CHURCH communities in Sierra Leone have shown a “great outpouring of love” in the wake of a major landslide which killed hundreds of people and left thousands more without homes, near the capital of Freetown, on Monday.
Rescue workers had recovered about 400 bodies by Thursday, including 100 children, but at least 600 people were still missing, feared dead. Half of the bodies recovered had already been buried by this time to prevent the spread of disease from decomposing corpses, and ease the pressure on the rundown city centre mortuary, which has been overwhelmed.
Whole houses were buried, and roads became rivers, when a hillside collapsed in Regent, a mountainous town 15 miles east of Freetown, in the early hours of Monday, after a night of heavy rain. A national emergency has been called, with more rainfall forecast over the weekend.
The Christian charity Tearfund has been working with its church partners to aid the response on the ground. Its representative for Sierra Leone, Gaston Slanwa, who witnessed bodies being pulled from the water on Tuesday, said that 60 people had died and 300 had lost their homes in one church community alone.
“We are working closely with all our partners 24/7 to understand how best to support them, as well as liaising with the government and other agencies to carry out needs assessments, and co-ordinate our response,” he said.
There had been a “great outpouring of love” from the community towards victims of the disaster. “Hundreds of people are welcoming those fleeing the landslide into their own houses, and we are looking at opening schools and church buildings to help those who are now homeless.
“Our priority will be to ensure people are adequately cared for, with food, clean water, mattresses, blankets, clothing, and medication.”
The British Red Cross reported that volunteers had rescued 71 people from mud and debris, on Tuesday. More than 3000 are thought to have been made homeless, after hundreds of “poorly constructed” homes were crushed under the debris.
“The spread of diseases such as cholera, typhoid, and diarrhoea following flooding is also a huge concern,” the director of international programmes at the British Red Cross, Alex Carle, said.

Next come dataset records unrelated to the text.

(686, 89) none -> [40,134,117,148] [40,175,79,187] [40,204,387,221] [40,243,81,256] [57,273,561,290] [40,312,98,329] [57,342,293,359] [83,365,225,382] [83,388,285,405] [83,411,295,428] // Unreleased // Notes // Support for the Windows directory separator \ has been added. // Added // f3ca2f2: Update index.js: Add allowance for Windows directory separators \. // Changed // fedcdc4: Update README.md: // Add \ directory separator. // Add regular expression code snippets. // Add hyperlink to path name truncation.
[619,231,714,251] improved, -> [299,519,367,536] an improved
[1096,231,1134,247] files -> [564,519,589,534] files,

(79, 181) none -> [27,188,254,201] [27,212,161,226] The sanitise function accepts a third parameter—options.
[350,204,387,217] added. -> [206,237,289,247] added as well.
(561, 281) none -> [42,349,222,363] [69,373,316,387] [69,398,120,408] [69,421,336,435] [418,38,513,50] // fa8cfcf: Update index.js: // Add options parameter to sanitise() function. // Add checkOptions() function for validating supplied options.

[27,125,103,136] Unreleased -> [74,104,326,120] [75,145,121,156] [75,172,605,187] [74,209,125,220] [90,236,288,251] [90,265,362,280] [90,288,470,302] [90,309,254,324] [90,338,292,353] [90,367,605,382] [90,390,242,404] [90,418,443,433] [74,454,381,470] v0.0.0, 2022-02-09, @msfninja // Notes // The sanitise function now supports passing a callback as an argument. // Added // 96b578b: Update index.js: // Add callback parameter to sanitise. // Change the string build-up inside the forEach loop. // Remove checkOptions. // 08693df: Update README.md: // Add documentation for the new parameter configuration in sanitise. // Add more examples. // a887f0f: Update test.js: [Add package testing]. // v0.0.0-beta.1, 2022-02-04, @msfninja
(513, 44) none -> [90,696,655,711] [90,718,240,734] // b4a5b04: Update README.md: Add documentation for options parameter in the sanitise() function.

Save the Children expressed similar concerns, and feared that dozens of children may be among the victims. “Houses are buried and entire families are missing, including children,” the charity’s country director in Sierra Leone, Sasha Ekanayake, said. “We are assessing and preparing to support the government in its response.
“A major concern right now is that children may have become separated during the mudslide and flood. Any response should prioritise reuniting children with families where possible, or ensuring access to appropriate care.”

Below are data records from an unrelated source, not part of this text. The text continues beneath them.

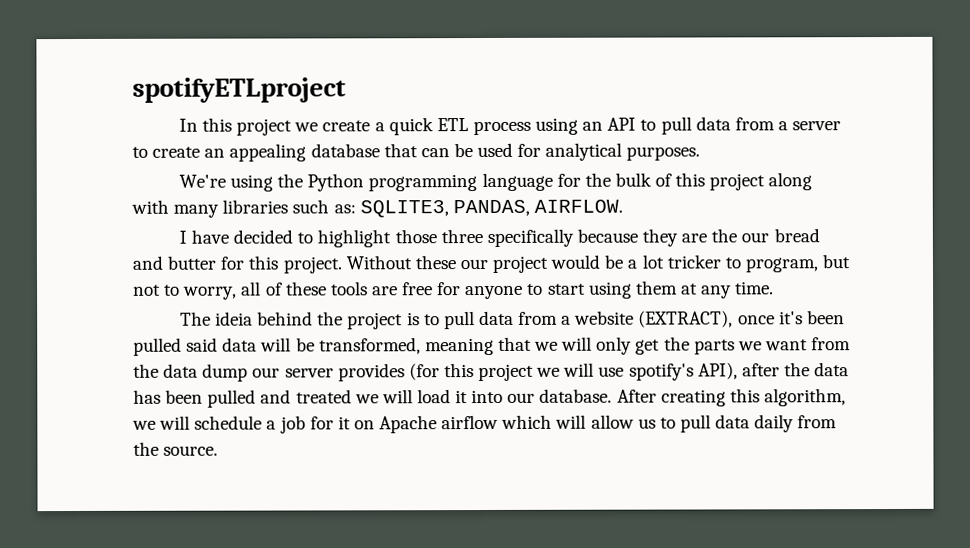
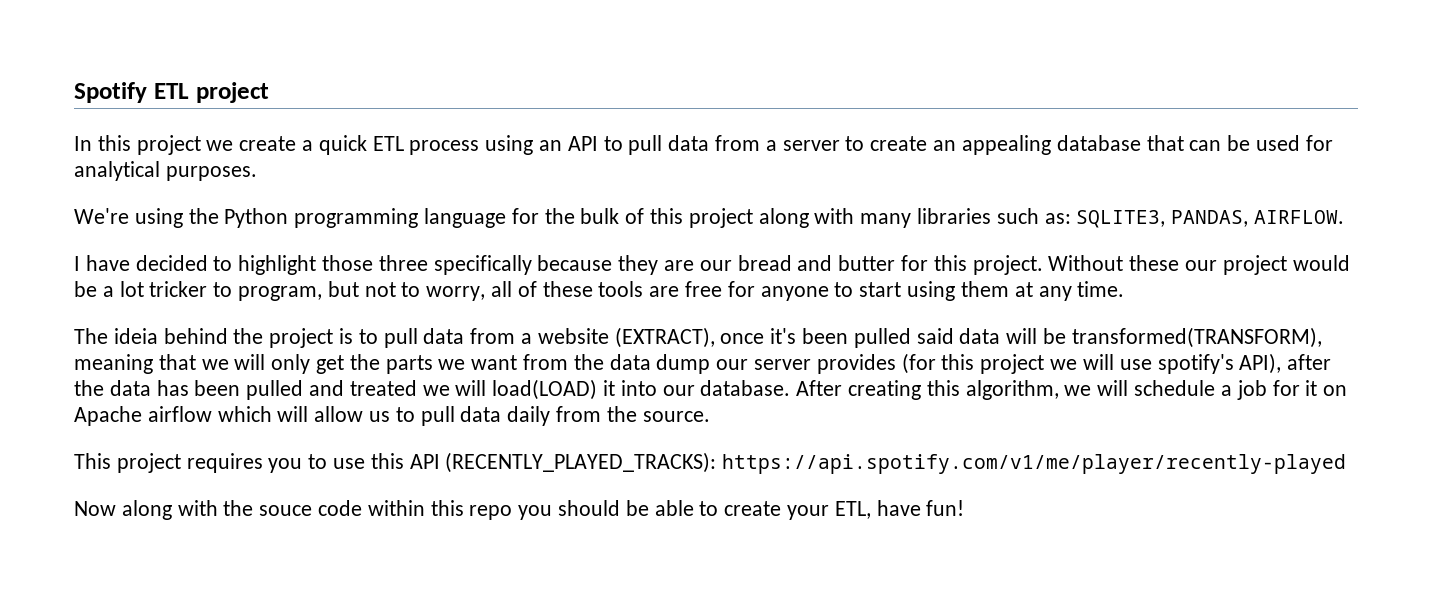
[132,77,346,103] spotifyETLproject -> [74,82,269,103] Spotify ETL project
[711,228,738,243] the -> (695, 265) none
[318,337,421,355] transformed, -> [1071,327,1322,348] transformed(TRANSFORM),
[416,389,451,404] load -> [492,379,598,400] load(LOAD)
(219, 450) none -> [74,452,1347,474] [74,500,965,520] // This project requires you to use this API (RECENTLY_PLAYED_TRACKS): https://api.spotify.com/v1/me/player/recently-played // Now along with the souce code within this repo you should be able to create your ETL, have fun!

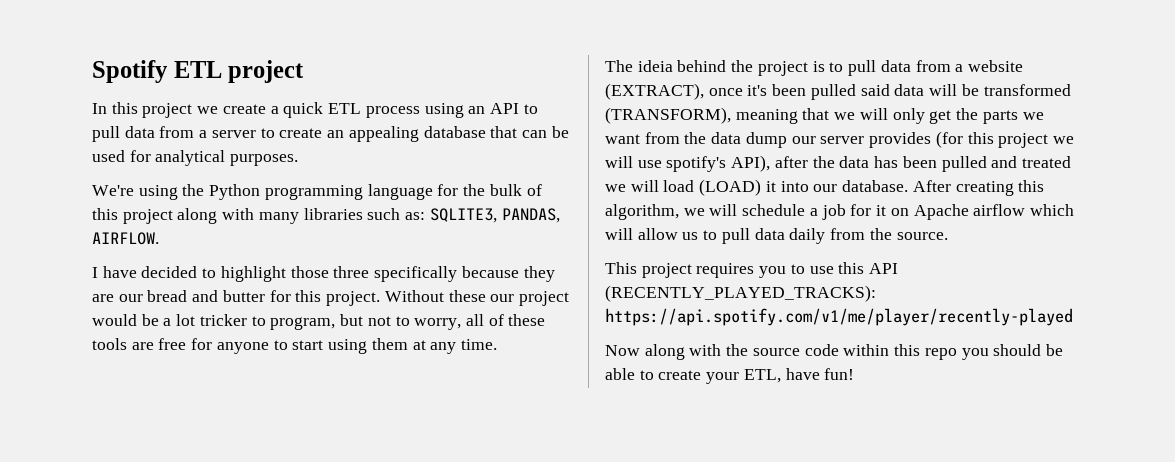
[1071,327,1322,348] transformed(TRANSFORM), -> [983,84,1071,96] [605,107,731,124] transformed (TRANSFORM),
[492,379,598,400] load(LOAD) -> [663,179,762,196] load (LOAD)
[259,505,313,516] souce -> [752,348,800,356] source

The diocese of Chichester is formally linked with West Africa. Its Bishop, Dr Martin Warner, spoke this week of the “enormity and horror” that had befallen the community. “Please pray for all victims, their relatives, and those assisting in whatever way is possible. We are keeping up to date with the situation through our local links, and will continue to do so.”
The International Development Secretary, Priti Patel, said that the Government was working to assist aid agencies on the ground, and support the government of Sierra Leone in the rescue efforts, as she expressed her condolences.
“From stopping the Ebola outbreak in its tracks to helping the country rebuild after this deadly disease, the UK continues to stand by the people of Sierra Leone. We have pre-positioned vital aid supplies and helped prepare the country’s response to disasters.”
The Foreign Secretary, Boris Johnson, concurred: “My thoughts and prayers are with all those affected at this horrific time. We are working with the government of Sierra Leone to provide support where necessary.”